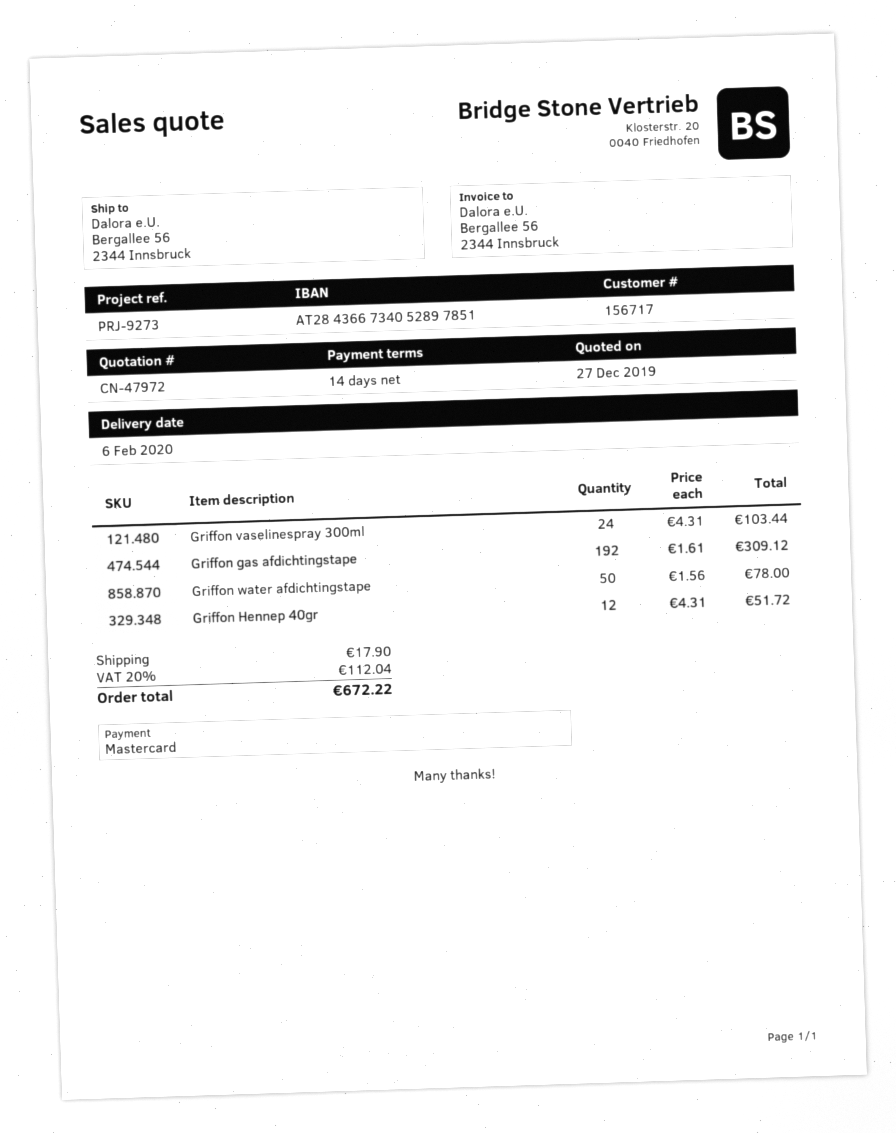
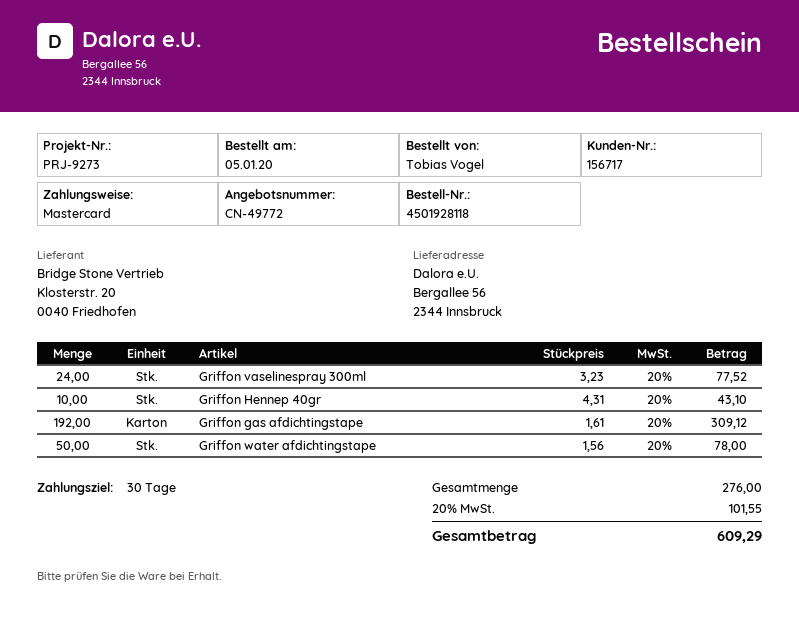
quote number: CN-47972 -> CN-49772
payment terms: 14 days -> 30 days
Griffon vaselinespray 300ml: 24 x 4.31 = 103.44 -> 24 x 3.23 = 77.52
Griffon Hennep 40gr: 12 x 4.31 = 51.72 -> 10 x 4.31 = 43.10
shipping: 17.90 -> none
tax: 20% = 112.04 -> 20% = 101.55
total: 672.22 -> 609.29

• • •

- **TASK DIRECTIONS**
Write out the entries above verbatim, without pictures.

- **TASK RESPONSE**
quote number: CN-47972 -> CN-49772
payment terms: 14 days -> 30 days
Griffon vaselinespray 300ml: 24 x 4.31 = 103.44 -> 24 x 3.23 = 77.52
Griffon Hennep 40gr: 12 x 4.31 = 51.72 -> 10 x 4.31 = 43.10
shipping: 17.90 -> none
tax: 20% = 112.04 -> 20% = 101.55
total: 672.22 -> 609.29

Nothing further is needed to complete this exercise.